• [Required work] Nothing but the text of the records belongs in your answer: repeat all of it exactly and leave out the images.
┏━━
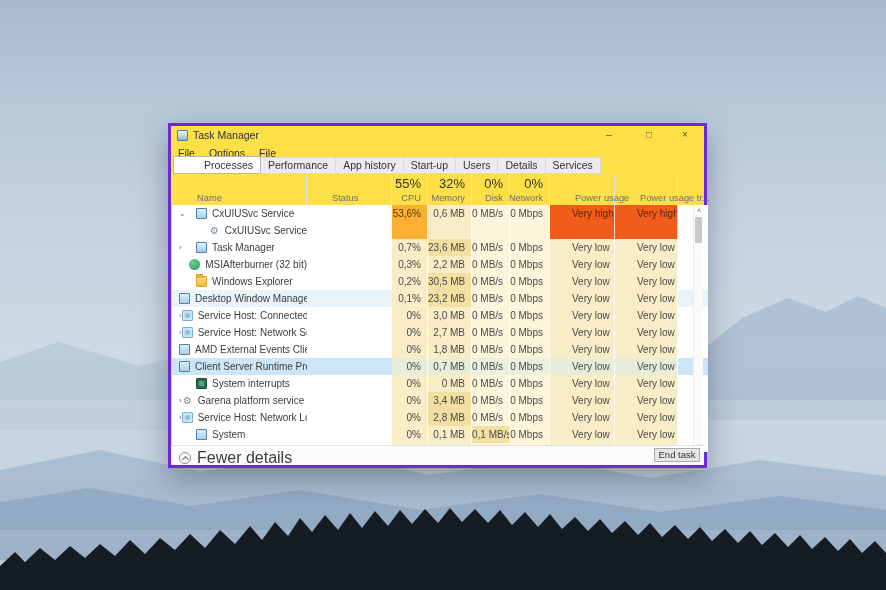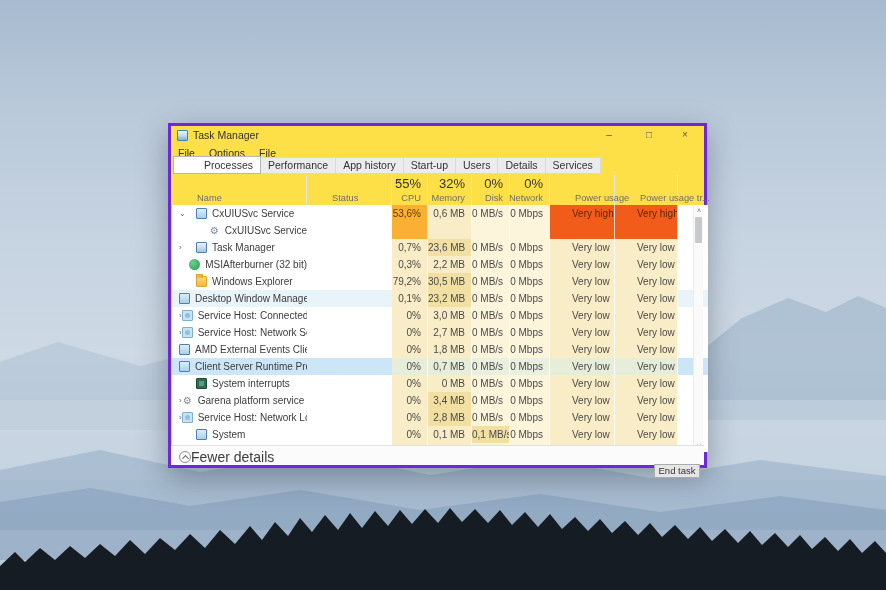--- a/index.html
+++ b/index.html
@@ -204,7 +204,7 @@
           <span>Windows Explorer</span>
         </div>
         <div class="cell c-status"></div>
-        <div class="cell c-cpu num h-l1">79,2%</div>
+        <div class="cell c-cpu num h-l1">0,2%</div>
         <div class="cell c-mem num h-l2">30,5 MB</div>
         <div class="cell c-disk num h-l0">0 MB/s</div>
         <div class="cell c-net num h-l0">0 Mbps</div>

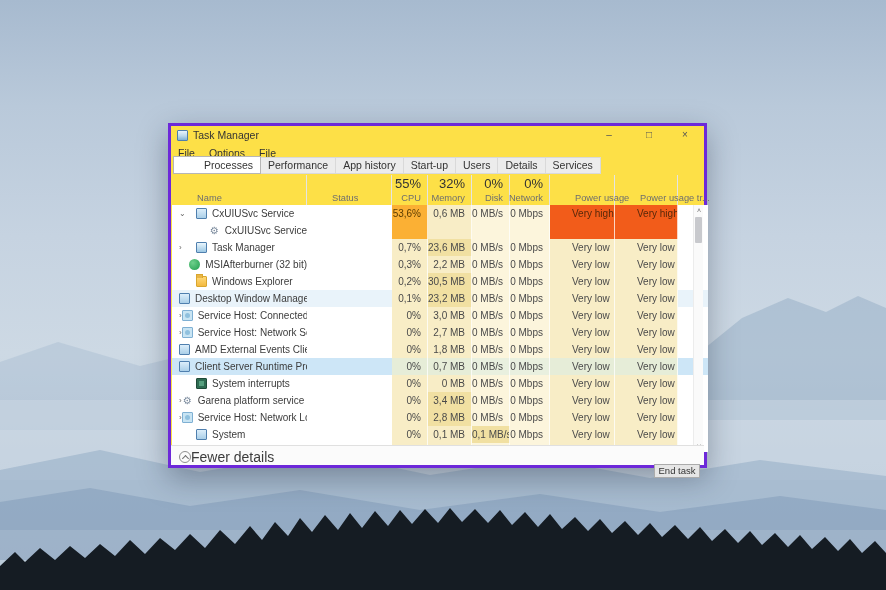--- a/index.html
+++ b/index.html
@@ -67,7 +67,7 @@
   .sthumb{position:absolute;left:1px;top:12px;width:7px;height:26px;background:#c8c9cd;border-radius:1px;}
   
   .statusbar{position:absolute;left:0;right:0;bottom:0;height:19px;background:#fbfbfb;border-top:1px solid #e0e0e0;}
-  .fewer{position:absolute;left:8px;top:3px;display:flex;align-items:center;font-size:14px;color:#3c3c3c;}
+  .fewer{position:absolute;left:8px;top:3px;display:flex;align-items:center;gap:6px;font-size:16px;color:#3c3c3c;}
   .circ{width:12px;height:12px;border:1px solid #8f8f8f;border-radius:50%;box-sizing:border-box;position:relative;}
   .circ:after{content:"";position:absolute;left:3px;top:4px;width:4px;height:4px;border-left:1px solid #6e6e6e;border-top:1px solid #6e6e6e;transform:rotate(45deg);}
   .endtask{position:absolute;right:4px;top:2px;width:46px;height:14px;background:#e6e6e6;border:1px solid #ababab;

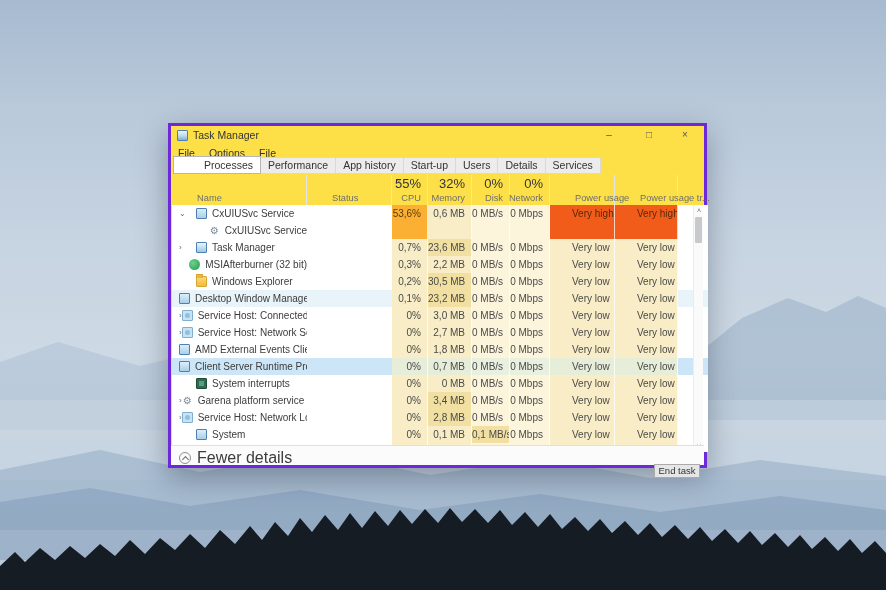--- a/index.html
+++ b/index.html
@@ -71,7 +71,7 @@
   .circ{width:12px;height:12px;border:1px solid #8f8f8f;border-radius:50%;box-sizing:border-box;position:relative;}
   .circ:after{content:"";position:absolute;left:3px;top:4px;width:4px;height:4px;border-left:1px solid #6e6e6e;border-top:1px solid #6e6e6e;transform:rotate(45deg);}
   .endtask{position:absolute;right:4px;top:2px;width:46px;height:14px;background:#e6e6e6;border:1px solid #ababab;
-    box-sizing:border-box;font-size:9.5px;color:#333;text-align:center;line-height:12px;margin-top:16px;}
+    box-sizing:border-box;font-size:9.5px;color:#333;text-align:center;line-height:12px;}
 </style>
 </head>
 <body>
┗━━
• [The answer]
--- a/index.html
+++ b/index.html
@@ -204,7 +204,7 @@
           <span>Windows Explorer</span>
         </div>
         <div class="cell c-status"></div>
-        <div class="cell c-cpu num h-l1">79,2%</div>
+        <div class="cell c-cpu num h-l1">0,2%</div>
         <div class="cell c-mem num h-l2">30,5 MB</div>
         <div class="cell c-disk num h-l0">0 MB/s</div>
         <div class="cell c-net num h-l0">0 Mbps</div>

--- a/index.html
+++ b/index.html
@@ -67,7 +67,7 @@
   .sthumb{position:absolute;left:1px;top:12px;width:7px;height:26px;background:#c8c9cd;border-radius:1px;}
   
   .statusbar{position:absolute;left:0;right:0;bottom:0;height:19px;background:#fbfbfb;border-top:1px solid #e0e0e0;}
-  .fewer{position:absolute;left:8px;top:3px;display:flex;align-items:center;font-size:14px;color:#3c3c3c;}
+  .fewer{position:absolute;left:8px;top:3px;display:flex;align-items:center;gap:6px;font-size:16px;color:#3c3c3c;}
   .circ{width:12px;height:12px;border:1px solid #8f8f8f;border-radius:50%;box-sizing:border-box;position:relative;}
   .circ:after{content:"";position:absolute;left:3px;top:4px;width:4px;height:4px;border-left:1px solid #6e6e6e;border-top:1px solid #6e6e6e;transform:rotate(45deg);}
   .endtask{position:absolute;right:4px;top:2px;width:46px;height:14px;background:#e6e6e6;border:1px solid #ababab;

--- a/index.html
+++ b/index.html
@@ -71,7 +71,7 @@
   .circ{width:12px;height:12px;border:1px solid #8f8f8f;border-radius:50%;box-sizing:border-box;position:relative;}
   .circ:after{content:"";position:absolute;left:3px;top:4px;width:4px;height:4px;border-left:1px solid #6e6e6e;border-top:1px solid #6e6e6e;transform:rotate(45deg);}
   .endtask{position:absolute;right:4px;top:2px;width:46px;height:14px;background:#e6e6e6;border:1px solid #ababab;
-    box-sizing:border-box;font-size:9.5px;color:#333;text-align:center;line-height:12px;margin-top:16px;}
+    box-sizing:border-box;font-size:9.5px;color:#333;text-align:center;line-height:12px;}
 </style>
 </head>
 <body>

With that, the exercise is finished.